Artificial intelligence and cognitive algorithms have become some of the most disruptive and impactful technology-driven changes in the modern world. AI is increasingly supporting important decisions in every business with insights from data-driven machine learning models. Hence, it is extremely important to ensure that the insights from these algorithms work in an inclusive and unbiased way.
Unlike technical errors in systems, problems with AI-related bias are not clearly visible to the eyes, which makes it more challenging to identify. Without a meticulously governed approach, AI algorithm might implant unconscious bias in decision-making and it might affect us in unfathomable ways. Strong vigilance and governance starts with awareness. It is very important to know the types and sources of AI biases to combat these with the right measures.
What is AI bias?
AI and machine learning algorithms observe trends in data and form associations through pattern recognition and then use the established patterns to solve complex problems. Some of the most common application areas of these models are - loan approvals, target marketing, talent evaluation etc. In traditional programing, the developer usually hard-codes as a solution to get a definitive solution, but machine learning algorithms learn the patterns from data. As the algorithms gets trained by data and data scientists, the decision it recommends are often affected by the inherent bias from the data itself and the individuals who are training the algorithms.
Related article - Are AI solutions being influenced by our own biases?
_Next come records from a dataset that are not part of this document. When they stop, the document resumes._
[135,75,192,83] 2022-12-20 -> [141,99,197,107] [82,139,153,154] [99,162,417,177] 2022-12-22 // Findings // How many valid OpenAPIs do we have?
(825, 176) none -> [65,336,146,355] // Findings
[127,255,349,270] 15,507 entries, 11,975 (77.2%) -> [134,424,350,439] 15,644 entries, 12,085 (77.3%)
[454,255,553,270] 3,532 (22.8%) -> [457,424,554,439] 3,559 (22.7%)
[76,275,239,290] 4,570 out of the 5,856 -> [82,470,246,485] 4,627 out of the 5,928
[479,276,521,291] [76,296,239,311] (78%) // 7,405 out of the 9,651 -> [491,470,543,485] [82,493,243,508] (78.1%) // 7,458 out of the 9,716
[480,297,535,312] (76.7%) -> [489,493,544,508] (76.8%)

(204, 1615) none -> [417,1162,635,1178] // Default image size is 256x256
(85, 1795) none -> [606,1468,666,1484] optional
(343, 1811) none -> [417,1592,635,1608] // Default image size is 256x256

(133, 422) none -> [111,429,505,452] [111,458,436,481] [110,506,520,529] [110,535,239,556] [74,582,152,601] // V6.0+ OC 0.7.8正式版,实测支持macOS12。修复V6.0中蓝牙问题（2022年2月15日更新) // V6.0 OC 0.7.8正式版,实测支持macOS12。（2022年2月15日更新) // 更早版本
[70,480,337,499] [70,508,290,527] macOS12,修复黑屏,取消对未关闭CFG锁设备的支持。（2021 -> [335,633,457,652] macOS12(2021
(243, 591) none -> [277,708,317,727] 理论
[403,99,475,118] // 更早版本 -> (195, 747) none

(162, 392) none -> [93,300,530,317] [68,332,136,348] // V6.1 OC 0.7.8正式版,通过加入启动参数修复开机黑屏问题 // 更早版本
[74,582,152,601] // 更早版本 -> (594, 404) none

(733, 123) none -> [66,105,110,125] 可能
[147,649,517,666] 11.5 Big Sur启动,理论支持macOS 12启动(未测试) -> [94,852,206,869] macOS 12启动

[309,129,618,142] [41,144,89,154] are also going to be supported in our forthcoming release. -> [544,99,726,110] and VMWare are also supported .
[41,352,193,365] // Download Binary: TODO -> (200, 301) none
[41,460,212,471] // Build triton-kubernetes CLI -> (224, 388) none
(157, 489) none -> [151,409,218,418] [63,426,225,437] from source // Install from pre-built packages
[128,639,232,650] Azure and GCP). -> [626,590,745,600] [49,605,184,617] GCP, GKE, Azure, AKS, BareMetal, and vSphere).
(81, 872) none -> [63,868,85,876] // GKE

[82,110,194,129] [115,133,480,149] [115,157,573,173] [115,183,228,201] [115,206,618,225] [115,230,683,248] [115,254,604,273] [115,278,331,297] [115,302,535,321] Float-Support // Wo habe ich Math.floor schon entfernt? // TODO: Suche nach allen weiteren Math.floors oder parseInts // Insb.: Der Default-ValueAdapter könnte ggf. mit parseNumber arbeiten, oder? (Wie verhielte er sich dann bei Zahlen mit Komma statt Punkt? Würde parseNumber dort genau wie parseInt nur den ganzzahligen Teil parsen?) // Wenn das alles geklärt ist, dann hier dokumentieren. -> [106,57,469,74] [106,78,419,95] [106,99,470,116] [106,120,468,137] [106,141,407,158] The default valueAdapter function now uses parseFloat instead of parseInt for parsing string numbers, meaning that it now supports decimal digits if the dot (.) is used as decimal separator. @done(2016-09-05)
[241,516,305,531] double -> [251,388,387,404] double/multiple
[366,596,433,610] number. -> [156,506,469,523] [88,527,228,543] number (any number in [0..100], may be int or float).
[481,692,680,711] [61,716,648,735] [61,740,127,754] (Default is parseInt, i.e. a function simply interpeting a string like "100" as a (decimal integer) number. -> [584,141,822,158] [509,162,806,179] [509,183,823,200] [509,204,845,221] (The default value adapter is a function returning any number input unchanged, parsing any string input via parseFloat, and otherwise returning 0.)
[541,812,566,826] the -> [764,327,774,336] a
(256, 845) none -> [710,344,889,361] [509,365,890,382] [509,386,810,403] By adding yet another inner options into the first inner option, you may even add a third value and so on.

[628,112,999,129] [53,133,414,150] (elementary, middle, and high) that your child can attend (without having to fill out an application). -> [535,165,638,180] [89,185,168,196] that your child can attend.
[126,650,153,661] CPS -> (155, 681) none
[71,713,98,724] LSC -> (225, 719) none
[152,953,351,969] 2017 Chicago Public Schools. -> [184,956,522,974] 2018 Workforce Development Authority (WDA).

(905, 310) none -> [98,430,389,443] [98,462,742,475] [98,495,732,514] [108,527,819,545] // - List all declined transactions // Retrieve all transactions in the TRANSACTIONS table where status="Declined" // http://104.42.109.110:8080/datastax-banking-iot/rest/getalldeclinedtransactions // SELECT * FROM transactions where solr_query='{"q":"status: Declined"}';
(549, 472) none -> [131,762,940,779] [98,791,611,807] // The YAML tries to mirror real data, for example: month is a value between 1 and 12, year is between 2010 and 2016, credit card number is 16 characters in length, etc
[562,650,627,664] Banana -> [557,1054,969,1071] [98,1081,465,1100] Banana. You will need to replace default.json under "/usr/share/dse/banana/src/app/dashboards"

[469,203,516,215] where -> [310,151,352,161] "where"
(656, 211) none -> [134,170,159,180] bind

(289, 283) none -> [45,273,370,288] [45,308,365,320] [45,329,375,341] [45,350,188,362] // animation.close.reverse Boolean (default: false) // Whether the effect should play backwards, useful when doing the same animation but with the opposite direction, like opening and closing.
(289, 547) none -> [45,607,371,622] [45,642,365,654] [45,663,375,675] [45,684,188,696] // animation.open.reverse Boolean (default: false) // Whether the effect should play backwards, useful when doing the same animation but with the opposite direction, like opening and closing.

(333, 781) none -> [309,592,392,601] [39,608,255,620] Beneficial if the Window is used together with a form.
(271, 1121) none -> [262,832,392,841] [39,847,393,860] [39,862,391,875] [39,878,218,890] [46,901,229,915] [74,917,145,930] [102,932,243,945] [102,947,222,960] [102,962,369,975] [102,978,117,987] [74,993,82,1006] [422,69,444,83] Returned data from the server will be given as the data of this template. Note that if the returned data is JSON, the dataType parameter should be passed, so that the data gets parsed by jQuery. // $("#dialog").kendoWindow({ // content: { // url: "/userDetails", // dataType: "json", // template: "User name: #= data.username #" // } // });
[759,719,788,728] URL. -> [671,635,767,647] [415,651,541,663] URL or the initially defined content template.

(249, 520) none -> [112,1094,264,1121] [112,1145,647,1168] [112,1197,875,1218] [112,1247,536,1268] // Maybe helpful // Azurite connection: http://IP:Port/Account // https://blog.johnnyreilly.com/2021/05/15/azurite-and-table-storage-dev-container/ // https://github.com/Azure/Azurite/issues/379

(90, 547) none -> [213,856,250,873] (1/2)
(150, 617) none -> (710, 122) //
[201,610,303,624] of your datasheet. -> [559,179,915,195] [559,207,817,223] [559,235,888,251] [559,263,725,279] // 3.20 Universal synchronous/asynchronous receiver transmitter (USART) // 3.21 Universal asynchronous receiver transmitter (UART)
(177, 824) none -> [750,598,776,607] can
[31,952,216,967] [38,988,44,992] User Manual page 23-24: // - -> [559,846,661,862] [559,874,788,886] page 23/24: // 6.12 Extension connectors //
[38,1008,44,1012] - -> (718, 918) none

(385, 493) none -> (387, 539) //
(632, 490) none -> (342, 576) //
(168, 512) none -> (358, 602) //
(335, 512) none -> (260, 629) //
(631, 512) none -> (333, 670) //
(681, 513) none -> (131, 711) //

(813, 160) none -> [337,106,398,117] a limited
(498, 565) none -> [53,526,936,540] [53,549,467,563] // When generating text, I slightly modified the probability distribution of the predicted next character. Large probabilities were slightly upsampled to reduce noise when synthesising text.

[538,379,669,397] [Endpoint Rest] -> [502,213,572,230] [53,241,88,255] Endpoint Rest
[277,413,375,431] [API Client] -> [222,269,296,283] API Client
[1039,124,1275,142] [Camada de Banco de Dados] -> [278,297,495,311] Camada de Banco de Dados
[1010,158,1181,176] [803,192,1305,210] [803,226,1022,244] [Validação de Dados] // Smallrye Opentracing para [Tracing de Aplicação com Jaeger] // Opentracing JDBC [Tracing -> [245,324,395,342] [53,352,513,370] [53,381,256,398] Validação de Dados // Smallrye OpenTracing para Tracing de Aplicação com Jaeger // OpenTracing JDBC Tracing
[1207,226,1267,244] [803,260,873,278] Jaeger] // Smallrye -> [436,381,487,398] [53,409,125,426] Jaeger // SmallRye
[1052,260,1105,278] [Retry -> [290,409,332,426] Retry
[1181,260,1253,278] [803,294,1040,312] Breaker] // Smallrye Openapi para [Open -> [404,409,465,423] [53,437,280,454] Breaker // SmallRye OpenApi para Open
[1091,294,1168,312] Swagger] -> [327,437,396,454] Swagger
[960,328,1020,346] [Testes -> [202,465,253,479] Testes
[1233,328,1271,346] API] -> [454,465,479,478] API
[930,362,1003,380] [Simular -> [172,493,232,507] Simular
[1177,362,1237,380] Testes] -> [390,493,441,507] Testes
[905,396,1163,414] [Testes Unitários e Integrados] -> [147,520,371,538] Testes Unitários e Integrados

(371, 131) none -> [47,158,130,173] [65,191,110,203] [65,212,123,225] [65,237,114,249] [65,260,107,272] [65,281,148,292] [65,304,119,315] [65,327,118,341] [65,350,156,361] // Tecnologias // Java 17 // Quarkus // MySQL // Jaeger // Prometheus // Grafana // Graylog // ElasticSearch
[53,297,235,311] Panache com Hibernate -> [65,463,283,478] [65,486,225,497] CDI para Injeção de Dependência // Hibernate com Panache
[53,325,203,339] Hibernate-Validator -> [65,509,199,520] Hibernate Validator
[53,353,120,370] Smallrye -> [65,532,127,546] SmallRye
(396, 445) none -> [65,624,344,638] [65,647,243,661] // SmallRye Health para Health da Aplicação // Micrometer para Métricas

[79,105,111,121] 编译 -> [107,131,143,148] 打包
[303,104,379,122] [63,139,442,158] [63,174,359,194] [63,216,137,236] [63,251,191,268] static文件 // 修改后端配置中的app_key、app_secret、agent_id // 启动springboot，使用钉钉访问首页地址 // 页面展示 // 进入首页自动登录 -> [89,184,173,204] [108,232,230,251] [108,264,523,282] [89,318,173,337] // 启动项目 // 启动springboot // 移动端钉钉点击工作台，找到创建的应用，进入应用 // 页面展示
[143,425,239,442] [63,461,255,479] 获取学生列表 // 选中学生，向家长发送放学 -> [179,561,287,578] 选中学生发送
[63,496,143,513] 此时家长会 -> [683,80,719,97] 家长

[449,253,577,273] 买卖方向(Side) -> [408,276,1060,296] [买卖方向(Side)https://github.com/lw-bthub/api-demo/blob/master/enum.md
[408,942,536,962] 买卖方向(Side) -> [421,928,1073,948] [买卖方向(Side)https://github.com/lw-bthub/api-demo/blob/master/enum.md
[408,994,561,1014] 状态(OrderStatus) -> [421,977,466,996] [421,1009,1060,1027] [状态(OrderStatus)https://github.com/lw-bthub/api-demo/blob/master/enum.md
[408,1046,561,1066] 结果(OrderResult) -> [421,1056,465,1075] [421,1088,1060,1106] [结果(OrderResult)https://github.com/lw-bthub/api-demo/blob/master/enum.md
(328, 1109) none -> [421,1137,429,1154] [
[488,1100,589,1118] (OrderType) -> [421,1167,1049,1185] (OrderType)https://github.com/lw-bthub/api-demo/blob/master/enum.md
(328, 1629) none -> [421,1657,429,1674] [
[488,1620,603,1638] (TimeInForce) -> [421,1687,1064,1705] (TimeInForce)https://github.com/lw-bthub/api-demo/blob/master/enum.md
Bias in AI: Types and solutions
Sample / Selection Bias
This occurs when the collected data does not represent the whole population. A common example of this can be a voice recognition based system failing to understand certain language accents due to the training sample not being representative enough. Another example can be a machine-learning model for scanning résumés or university applications mistakenly screening out certain applicants with specific subject combinations if the historical data never reflected the same combinations.
Solution – As these types of biases primarily come from the training data sets, most effective way to solve this is to make the training data as inclusive as possible. A strong governance process during data collection and training stage that ensures most of the possible scenarios are considered should help in reducing this bias. Frequent updates of training data sets are also important to keep it time-relevant and include new possibilities.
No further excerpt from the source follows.